# Did my heater burn my betta?



## Sweetstrwbrry (Apr 1, 2013)

I keep betta in a 1 gallon bowl while I'm trying to get the pH down in the 10 gallon so he can go in there. I changed the water 100% every other day. Last night he was fine. This morning I noticed the back end of his body was discolored! His body is navy blue but is now a discolored brown in that spot. It is really strange looking. He has pristine water conditions and the temp is always at 80 degrees. The heater goes underneath the rocks but I am wondering if it heated the rocks and he was laying on them. What can I do to heal this burn??? Poor guy


----------



## shellieca (Jul 12, 2012)

How high is your Ph that you're attempting to adjust it? It is most often better to leave the Ph alone rather trying to adjust it. As for the "burn", its hard to say without seeing it. Typically if you just keep the water pristine they will heal just fine, but obviously you'll want to keep an eye on it to make sure it doesn't get worse.


----------



## Sweetstrwbrry (Apr 1, 2013)

shellieca said:


> How high is your Ph that you're attempting to adjust it? It is most often better to leave the Ph alone rather trying to adjust it. As for the "burn", its hard to say without seeing it. Typically if you just keep the water pristine they will heal just fine, but obviously you'll want to keep an eye on it to make sure it doesn't get worse.

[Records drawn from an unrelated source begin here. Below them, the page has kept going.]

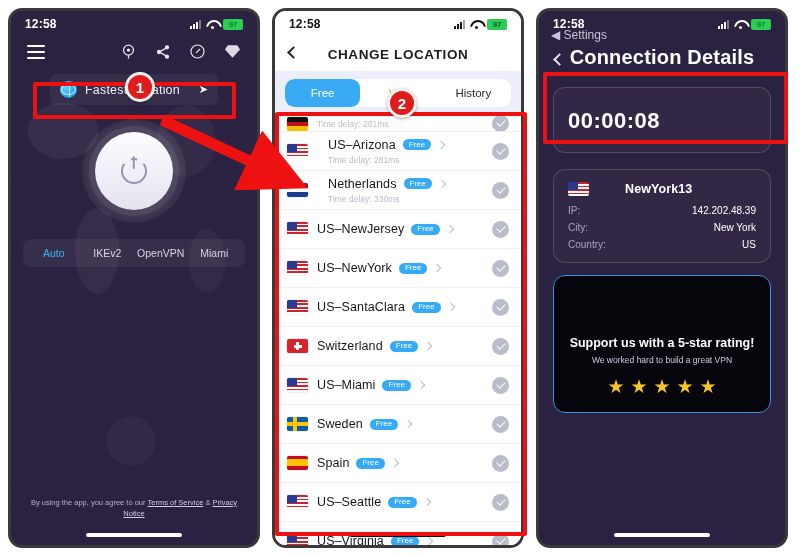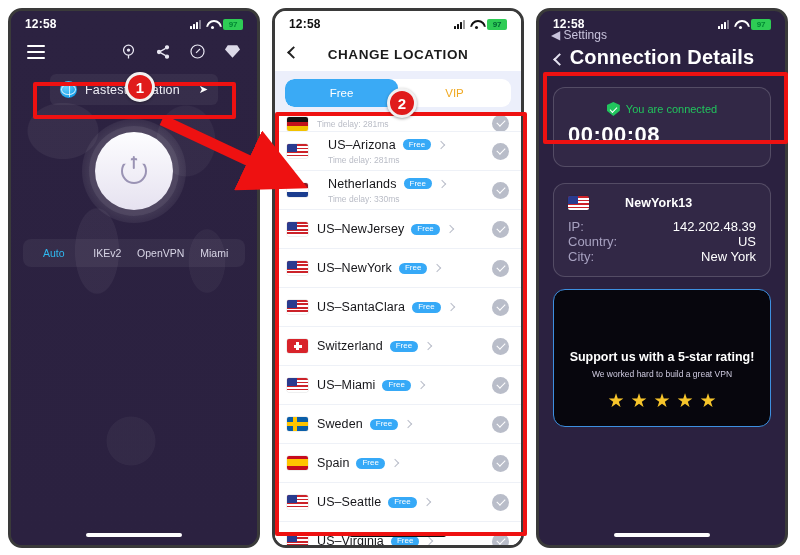"History" span.seg-item { html: none -> <span>History</span> }
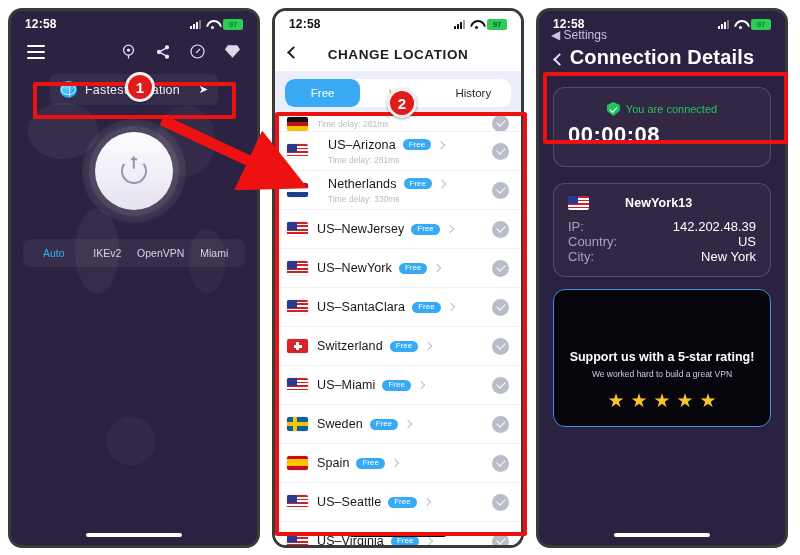"You are connected" div.connected-line { html: <div> <span></span> <span>You are connected</span> </div> -> none }
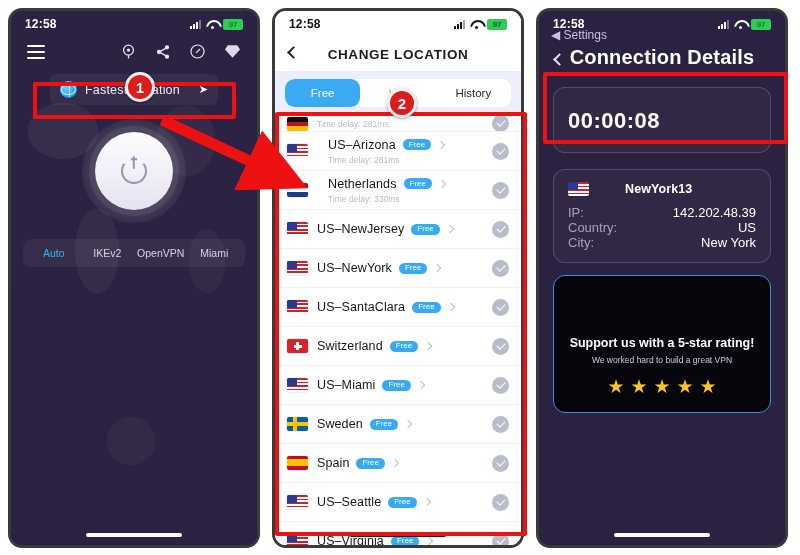"IP:" .kv { font-size: 13px -> 10px; margin-top: none -> 6px }
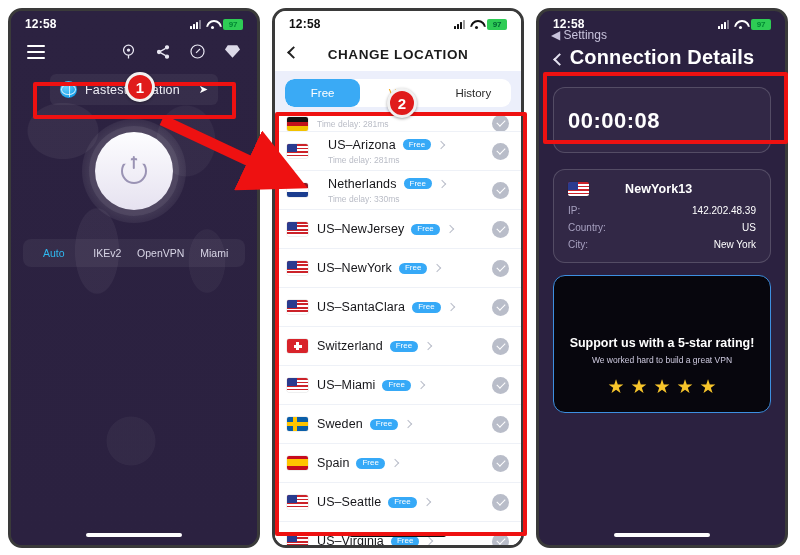"Country:" div.kv { order: before "City:" -> after "City:" }
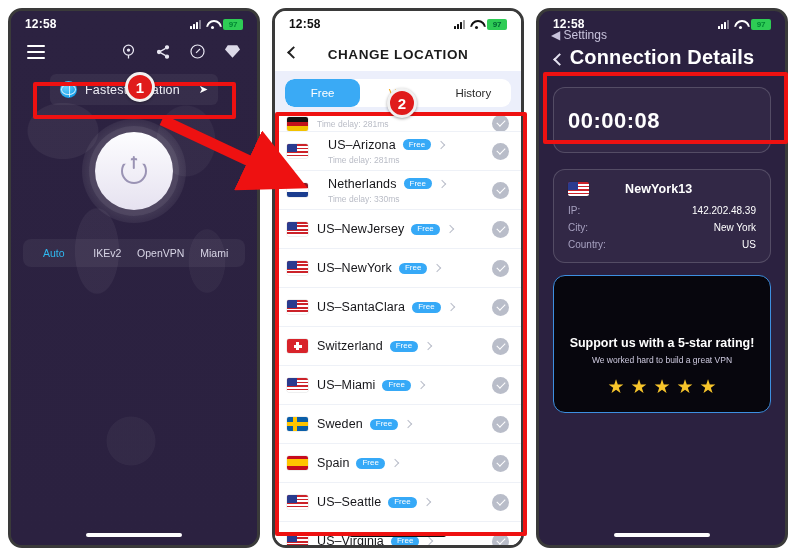"By using the app, you" div.home-footer { html: none -> <div> <span>By using the app, you agree to our </span><a>Terms of Service</a><span> &amp; </span><a>Privacy Notice</a> </div> }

My ph is 8.2 in the 10 gallon because I've been using city water. The water I've been buying in the refillable jugs is 7.0. I'm gradually switching to that water. Te bettas fins were having a hard time with that water and also I lost two other bettas because of it. My cory catfish seem to be okay with that ph or have at least adjusted. I am just being on the safe side. I want his fins to be as beautiful as they can be! 

I'm worried about the burn. Will his blue coloring return? He seems to be acting the same. I can't think of what else would pop out of nowhere like this overnight :/


----------



## Deanna01 (Apr 22, 2013)

I had a very similar situation with a betta I just got from PetCo (picture here: http://www.bettafish.com/showthread.php?t=166898). I actually think it's a fish disease.


----------



## LittleBlueFishlets (Nov 10, 2012)

Since the water temp is 80F, I don't think the heater burned him. Our own bodies are 98.6F, which is higher than the water temp. Yet, you wouldn't burn him by touching him.

Can you post a picture of the brown spot on him? Also, does it look like a "saddle" that goes sort of from one side, over his back, to the other side?


----------



## Sweetstrwbrry (Apr 1, 2013)

LittleBlueFishlets said:


> Since the water temp is 80F, I don't think the heater burned him. Our own bodies are 98.6F, which is higher than the water temp. Yet, you wouldn't burn him by touching him.
> 
> Can you post a picture of the brown spot on him? Also, does it look like a "saddle" that goes sort of from one side, over his back, to the other side?


OMG got home from work tonight and it looks worse. Fluffy white even. Please help! Here is a pic. He must have had it at the petstore I don't. Understand how he could have gotten this!


----------



## Sweetstrwbrry (Apr 1, 2013)

And the other side.


----------



## LittleBlueFishlets (Nov 10, 2012)

It looks like either Columnaris (gram negative bacterial infection) or Saprolegnia (fungal infection).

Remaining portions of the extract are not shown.